103rd street and 37th ave in corona queens

Nestled between the high-rises of Downtown Flushing and the stately garden apartments of Jackson Heights lies Corona. With roughly 65% of residents born outside the United States and 44,000 people (or almost 85%) identifying as Hispanic, Corona is a slice of Latin America in the middle of Queens. The neighborhood is mostly low-rise, consisting of two, three, and four-story apartment buildings and houses. Corona’s main link to Manhattan is the 7 train, which serves the neighborhood at the 111th Street, 103rd Street, and Junction Boulevard stops. 
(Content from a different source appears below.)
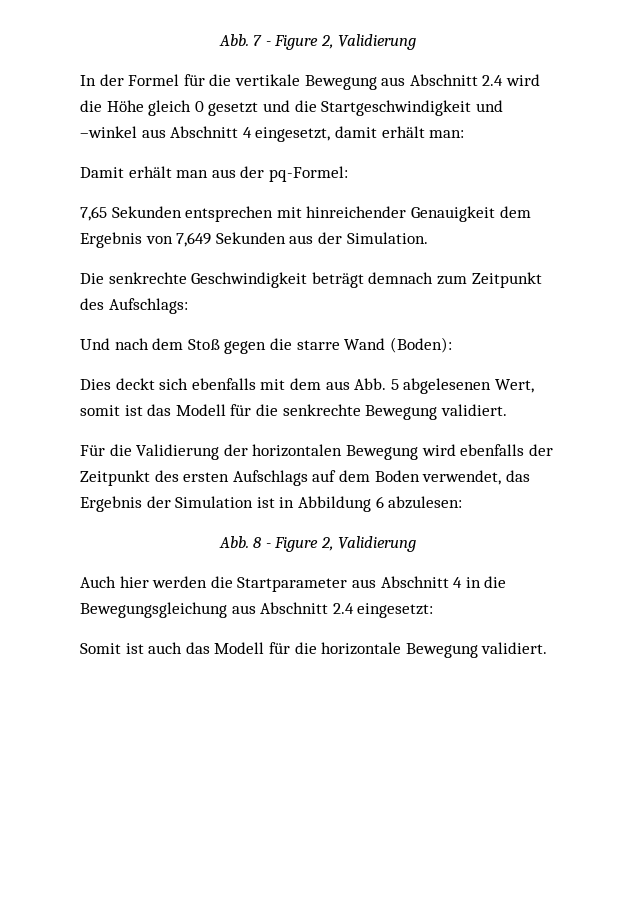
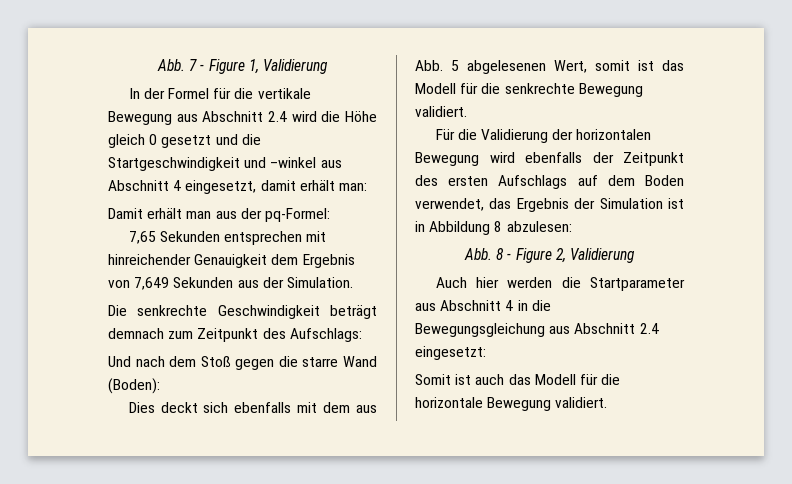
- Abb. 7 - Figure 2, Validierung
+ Abb. 7 - Figure 1, Validierung
- Für die Validierung der horizontalen Bewegung wird ebenfalls der Zeitpunkt des ersten Aufschlags auf dem Boden verwendet, das Ergebnis der Simulation ist in Abbildung 6 abzulesen:
+ Für die Validierung der horizontalen Bewegung wird ebenfalls der Zeitpunkt des ersten Aufschlags auf dem Boden verwendet, das Ergebnis der Simulation ist in Abbildung 8 abzulesen:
While today Corona is a bustling 24/7 New York City neighborhood, only a century ago it was a quiet marshland. Originally called West Flushing, much of the land occupied by modern-day Corona was part of the vast saltwater marsh called the Flushing Meadows. This swamp stretched all the way from the mouth of the Flushing Creek on the Long Island Sound down to its basin in what is today the neighborhood of Kew Gardens. Here is our guide to the top 10 secrets of Corona, Queens.
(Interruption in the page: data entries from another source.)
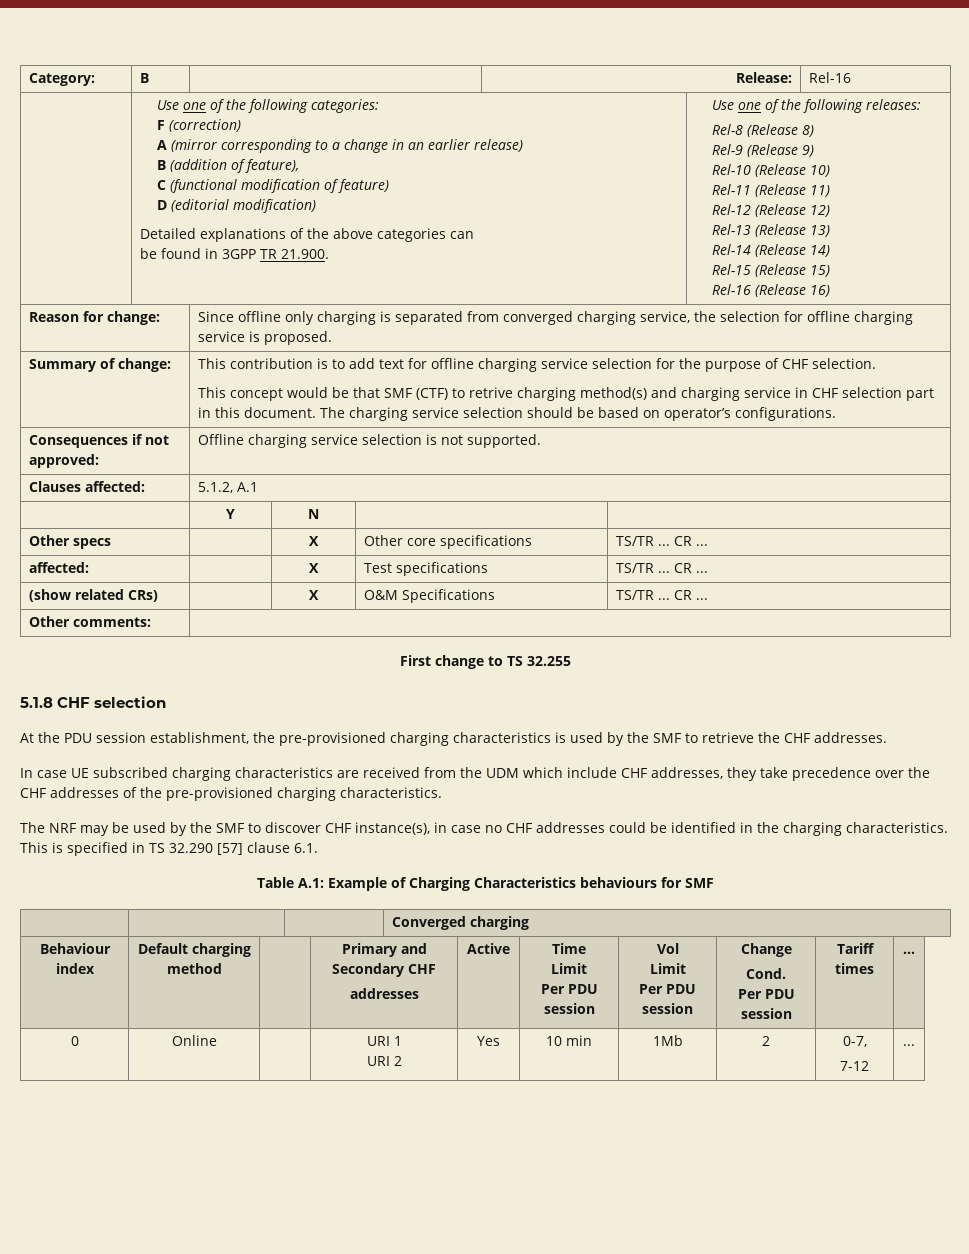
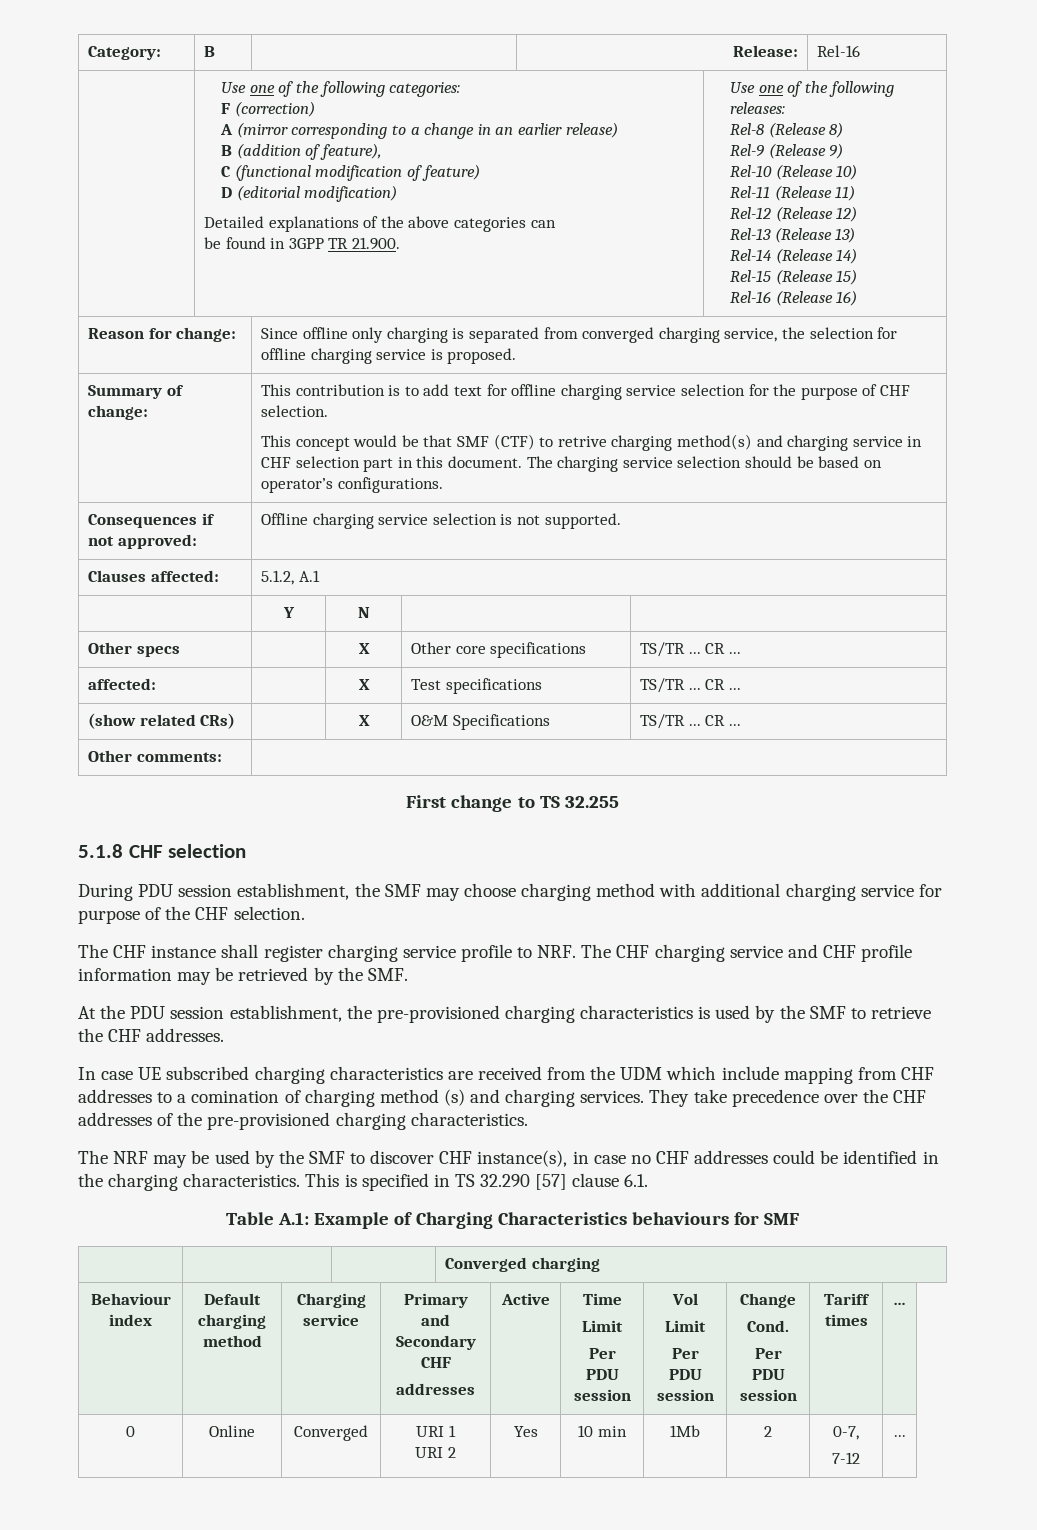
+ During PDU session establishment, the SMF may choose charging method with additional charging service for purpose of the CHF selection.
+ The CHF instance shall register charging service profile to NRF. The CHF charging service and CHF profile information may be retrieved by the SMF.
- In case UE subscribed charging characteristics are received from the UDM which include CHF addresses, they take precedence over the CHF addresses of the pre-provisioned charging characteristics.
+ In case UE subscribed charging characteristics are received from the UDM which include mapping from CHF addresses to a comination of charging method (s) and charging services. They take precedence over the CHF addresses of the pre-provisioned charging characteristics.
- Behaviour index | Default charging method | | Primary and Secondary CHF
+ Behaviour index | Default charging method | Charging service | Primary and Secondary CHF
- 0 | Online | | URI 1
+ 0 | Online | Converged | URI 1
1. Corona was once an Ash Dump

willow lake in queens nyc
The southern section of Flushing Meadows-Corona Park has been a wetlands preserve since 1976.

For 10,000 years after the melting of the last glaciers on Long Island, the three-mile stretch of land between the hills of Flushing and the woodlands of Jackson Heights contained a sprawling saltwater marsh. The Lenape people who lived in the area around Elmhurst and Flushing had used these wetlands as hunting grounds for millennia. After they were largely driven out of western Queens in the late 1600s, the farmers and townspeople of the rural borough continued to use these wetlands, which had come to be known as the Flushing Meadows, as common hunting land. 
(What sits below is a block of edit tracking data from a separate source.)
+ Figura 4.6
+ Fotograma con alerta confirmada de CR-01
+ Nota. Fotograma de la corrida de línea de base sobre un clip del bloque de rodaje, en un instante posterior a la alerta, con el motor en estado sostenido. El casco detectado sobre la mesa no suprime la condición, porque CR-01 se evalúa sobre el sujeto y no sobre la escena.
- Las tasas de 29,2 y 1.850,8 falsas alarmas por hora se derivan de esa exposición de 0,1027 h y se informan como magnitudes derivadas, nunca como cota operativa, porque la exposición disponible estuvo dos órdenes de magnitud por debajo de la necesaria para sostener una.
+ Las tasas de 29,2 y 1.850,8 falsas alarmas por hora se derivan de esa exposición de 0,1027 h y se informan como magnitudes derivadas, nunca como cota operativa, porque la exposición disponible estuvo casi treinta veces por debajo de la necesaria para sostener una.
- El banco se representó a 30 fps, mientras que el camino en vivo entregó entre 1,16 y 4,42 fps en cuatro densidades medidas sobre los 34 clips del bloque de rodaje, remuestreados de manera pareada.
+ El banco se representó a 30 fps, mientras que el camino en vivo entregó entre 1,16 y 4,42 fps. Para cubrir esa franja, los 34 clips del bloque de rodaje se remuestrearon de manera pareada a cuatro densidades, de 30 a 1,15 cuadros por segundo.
However, by the 1890s, the corrupt Tammany-controlled Brooklyn Ash Removal Company began using the Flushing Meadows as their private dumping ground for the ashen remains of incinerated garbage. Over the next 30 years, the giant piles of burned garbage were unloaded into the Flushing Meadows, creating mounds 40 to 50 feet high. The largest of these mounds was almost 100 feet tall and nicknamed “Mount Corona” by the locals. Corona’s ash heaps had become so infamous that they inspired F. Scott Fitzgerald to call Corona the “valley of ashes” in The Great Gatsby. The construction of the World’s Fair site in 1939 leveled the mountains of ash and dealt a fatal blow to the remaining wetlands of Flushing Meadows. Corona’s contemporary urban landscape, and modern Flushing Meadows-Corona Park, were built on the layered remains of incinerated garbage and marshland.